千歳が帰りたいのは家族でも故郷でもない。それはもはや概念へと昇華しつつある過去の幻影だった。昨年の全国大会で見た、九州二翼と呼ばれた千歳の相棒、その片翼のことを白石は朧げに思い出す。千歳は彼に関して多くを語りはしなかったが、時折思い出したようにその名を口にする。今のように遠くを見るその先に、確かな幻影をいつも感じた。
だから千歳の姿が見えないと、無駄な時間だと知りつつも白石は彼を捜した。勝ったもん勝ちというスローガンを達成するコマとしてではなく、圧倒的存在感を放ちながらもどこか希薄である彼自身を、失いたくないと思い始めている自分に随分前から気付いていた。
部活が終わり、チームメイトは次々に部室を後にする。ほなお先、とかまた明日、と掛けられる声に逐一返事をしながら、白石は黙々と部誌を記入し続ける。

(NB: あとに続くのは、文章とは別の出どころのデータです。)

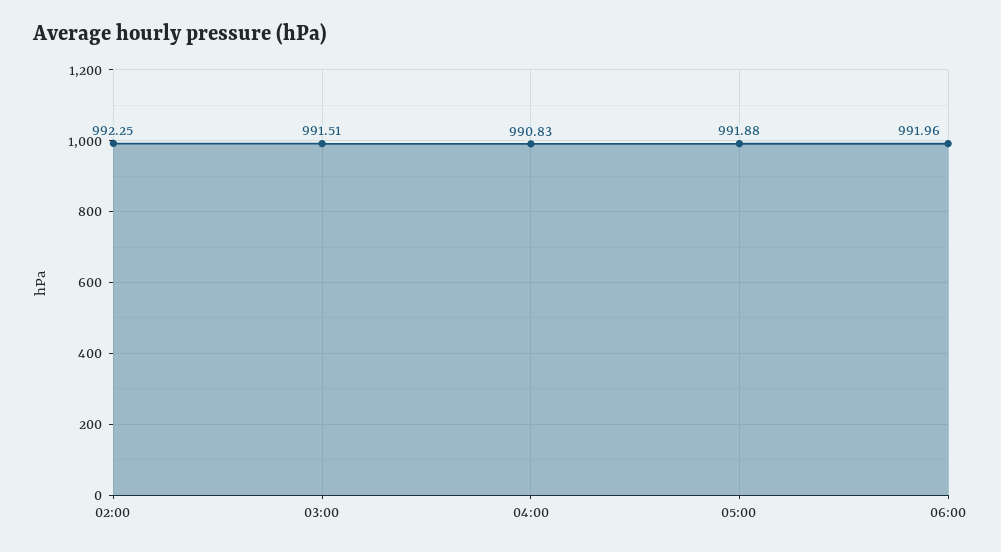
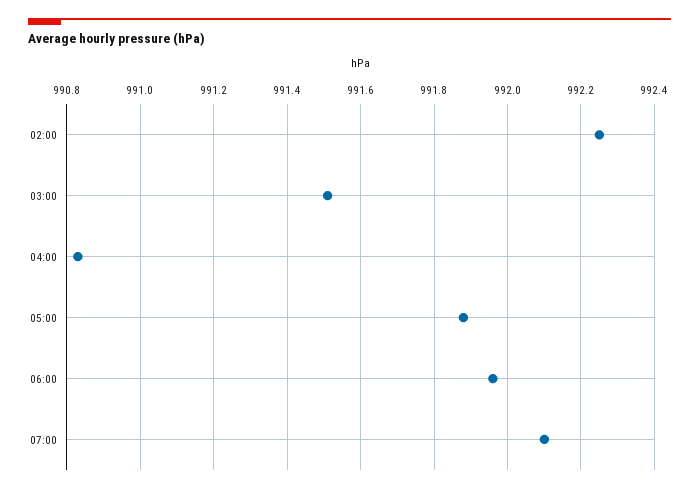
07:00: none -> 992.1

最後の一人だった小石川が去り、いつも煩いほど騒がしい部室に沈黙が降りた。そして突然白石は自分の体が拡散しているかのような感覚に襲われる。いつもは狭いと思うのに、ある程度の人数を収容できる部室は一人でいるには持て余す空間で、バランスが上手く取れないのかもしれない。
「……あいつ、何してんねん」
押し潰されそうな空気に耐え切れず、声を出す。あまり正しくは響かなかった。
どこに居ても目立つ長身の千歳は、きちんと最後まで部活に出ていたにも関わらず部室に姿を見せていない。白石は待っていた。全員の帰宅を確認しなければ鍵をかけられないというのも一つの理由だったが、それだけではないと自覚している。

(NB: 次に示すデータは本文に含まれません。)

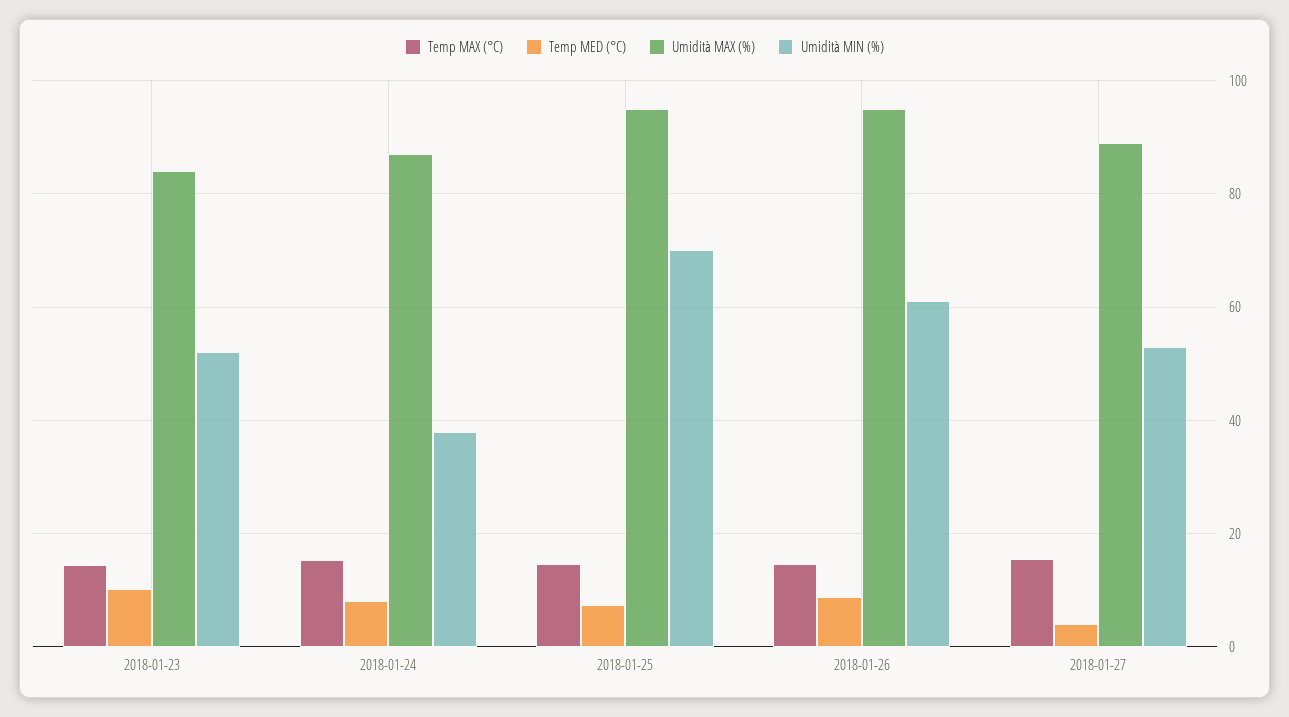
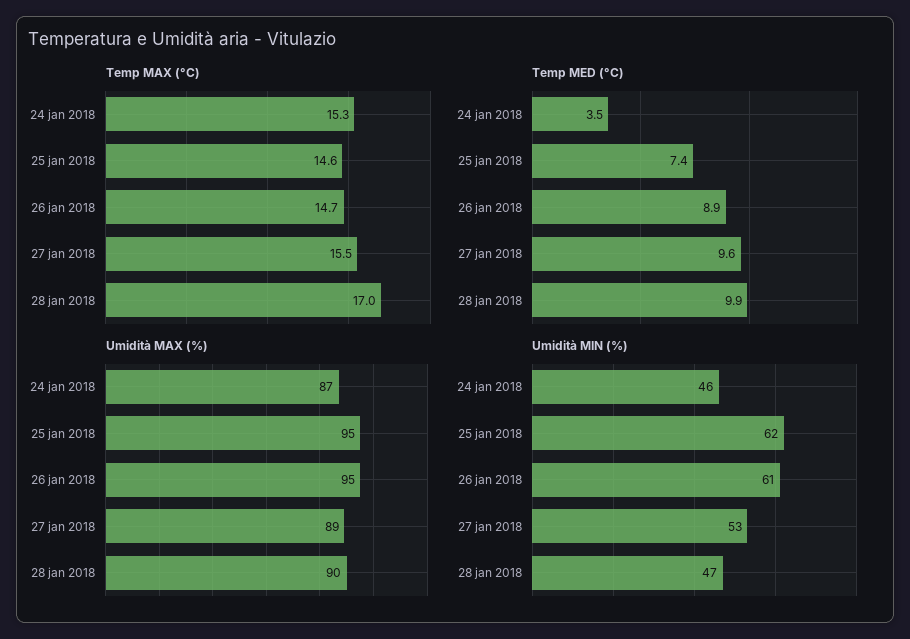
Temp MAX (°C), 2018-01-23: 14 -> none
Temp MED (°C), 2018-01-23: 10 -> none
Umidità MAX (%), 2018-01-23: 84 -> none
Umidità MIN (%), 2018-01-23: 52 -> none
Temp MED (°C), 2018-01-24: 8 -> 3.5
Umidità MIN (%), 2018-01-24: 38 -> 46
Umidità MIN (%), 2018-01-25: 70 -> 62
Temp MED (°C), 2018-01-27: 4 -> 9.6
Temp MAX (°C), 28 jan 2018: none -> 17
Temp MED (°C), 28 jan 2018: none -> 9.9
Umidità MAX (%), 28 jan 2018: none -> 90
Umidità MIN (%), 28 jan 2018: none -> 47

時計を見遣ると六時半を回っていた。いくら日の長い季節といっても窓から見える空の明度は刻一刻と落ち続ける一方だ。
「……探すしかないな」
本当はとうに書き終わっていた部誌を閉じて立ち上がる。今度はいつも通りの声が響いた。扉に手を掛けて押すと、しかし存外感触が軽かった。
「千歳」
そこにはユニフォームのままの千歳が飄々と立っていた。
「白石、もう帰ると?」
「いやお前おらんから探しに行くとこやってん、着替えもせんとどこ行っとったん」
「部室裏にむぞらしか猫ばおったけん、夢中になってしもたとよ」
お前なあ、と白石は呆れたように溜息を吐く。
「俺が鍵閉めて先帰っとったらどないすんねん」
「そんときはそんときばい」
完璧主義の白石にとって、こういった千歳の物言いは時折酷く腹立たしく感じる。その腹立たしさの正体が長い間わからずにいたが、たぶんそれは羨望だった。その結論は一層白石を苛立たせた。
「もう帰るで、早よ着替えや」
はいはい、と笑いながらも千歳のペースは変わらない。
「今日、家来っと?」
ロッカーに手を掛けながら白石の方は向かずに千歳が尋ねる。
「……どっちでも」
何ねそれ、千歳は笑う。ええから早よ着替え、投げつけるように言って白石は窓の外を見る。空はほとんど夜に近い色に変わっていた。
約束はなかった。いつもそうだった。たまたま千歳が真面目に部活に参加して、たまたま最後まで部室に残っていたときの気紛れだった(部長の白石は常に最後まで残っている)。千歳が居ようが居まいがみんなでわいわい帰宅することの方が多かったから、頻度としては高くない。いくつかの条件が重なれば白石は千歳の家に泊まる。約束がないから予定としては成り立たない。
そのときはそのとき、なんて軽蔑していたはずの行動をしているのはどっちだと気付いて白石はまた溜息を漏らした。ほんまに幸せ逃げてまうわ、と今日の溜息を数える。数えている途中で、ところで幸せって何やろ、と考えてやめた。